Dr Ana Manzano
Lecturer in Health & Social Policy
Having worked in acute healthcare settings for a decade, I became interested in the relationship between research methods, evidence and policy making in health and social policy.
I am now a social research methodologist with an expertise in applied health research. My specialist area is the evaluation of complex applied healthcare interventions using mixed-methods and the realist evaluation approach (Pawson & Tilley, 1997).
My research work has involved applying a range of social research methods to evaluate applied healthcare interventions. I collaborate with health professionals, other social scientists and health service researchers to develop evaluations of complex interventions using qualitative and mixed-methods approaches.
Some of my current research interests are:
- Evaluation theory and methodology (realist evaluation and realist synthesis).
- Evaluation of complex systems, specifically health and social programmes in acute and primary care.

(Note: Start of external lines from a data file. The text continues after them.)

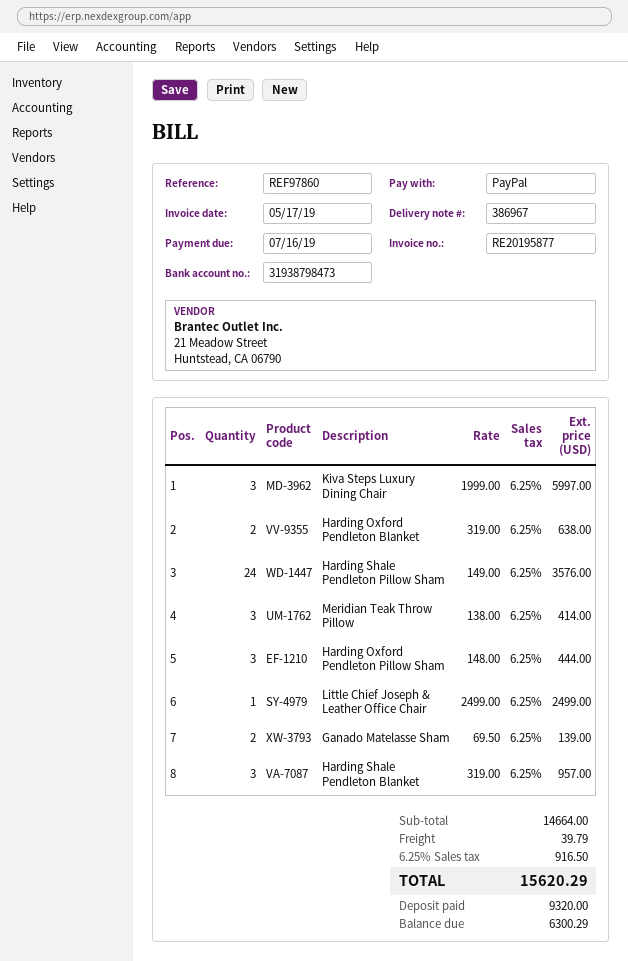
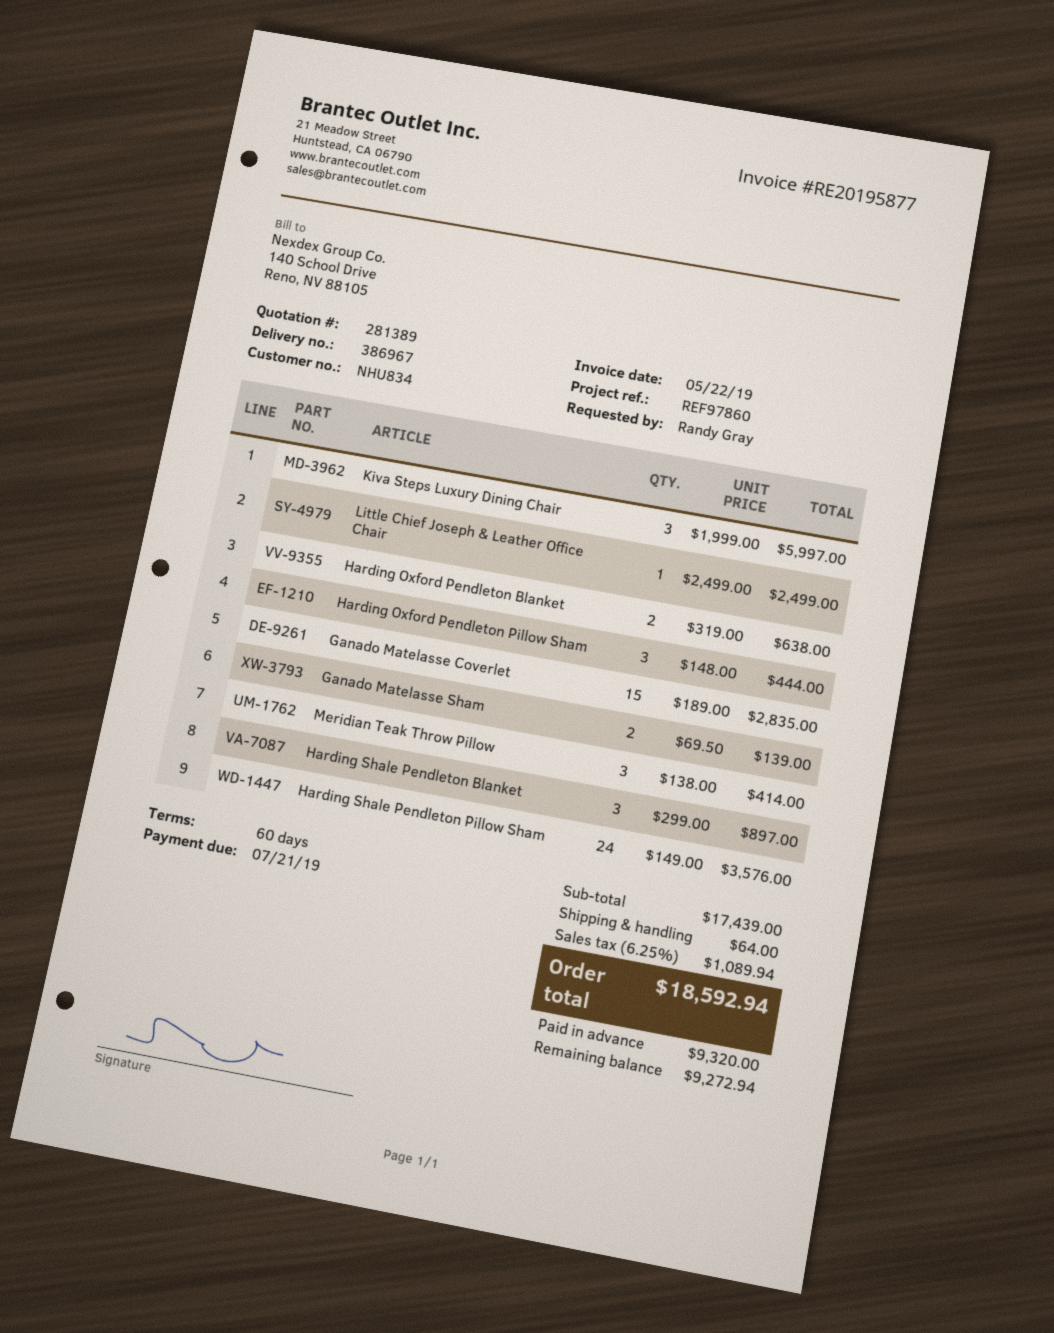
invoice date: 2019-05-17 -> 2019-05-22
due date: 2019-07-16 -> 2019-07-21
Harding Shale Pendleton Blanket: 3 x 319.00 = 957.00 -> 3 x 299.00 = 897.00
Ganado Matelasse Coverlet: none -> 15 x 189.00 = 2835.00
subtotal: 14664.00 -> 17439.00
shipping: 39.79 -> 64.00
tax: 6.25% = 916.50 -> 6.25% = 1089.94
total: 15620.29 -> 18592.94
balance: 6300.29 -> 9272.94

- Decision-making in healthcare
- Multiple sclerosis
- Deceased organ donation and organ trafficking
- Health crime
- Sociology of health & illness
Current and recent research
CRIMSON: Considering Risk and benefits In Multiple Sclerosis treatment selectiON- MS Society, 2016-2018. Principal Investigator.
RAMESES II: Realising the potential of realist research for improving the delivery of health services. NIHR- HS&DR- Follow-on-Study, 2015-2017. Co-investigator.
Realist evaluation of community health worker schemes in Nigeria. Medical Research Council, 2015-2020. Co-investigator.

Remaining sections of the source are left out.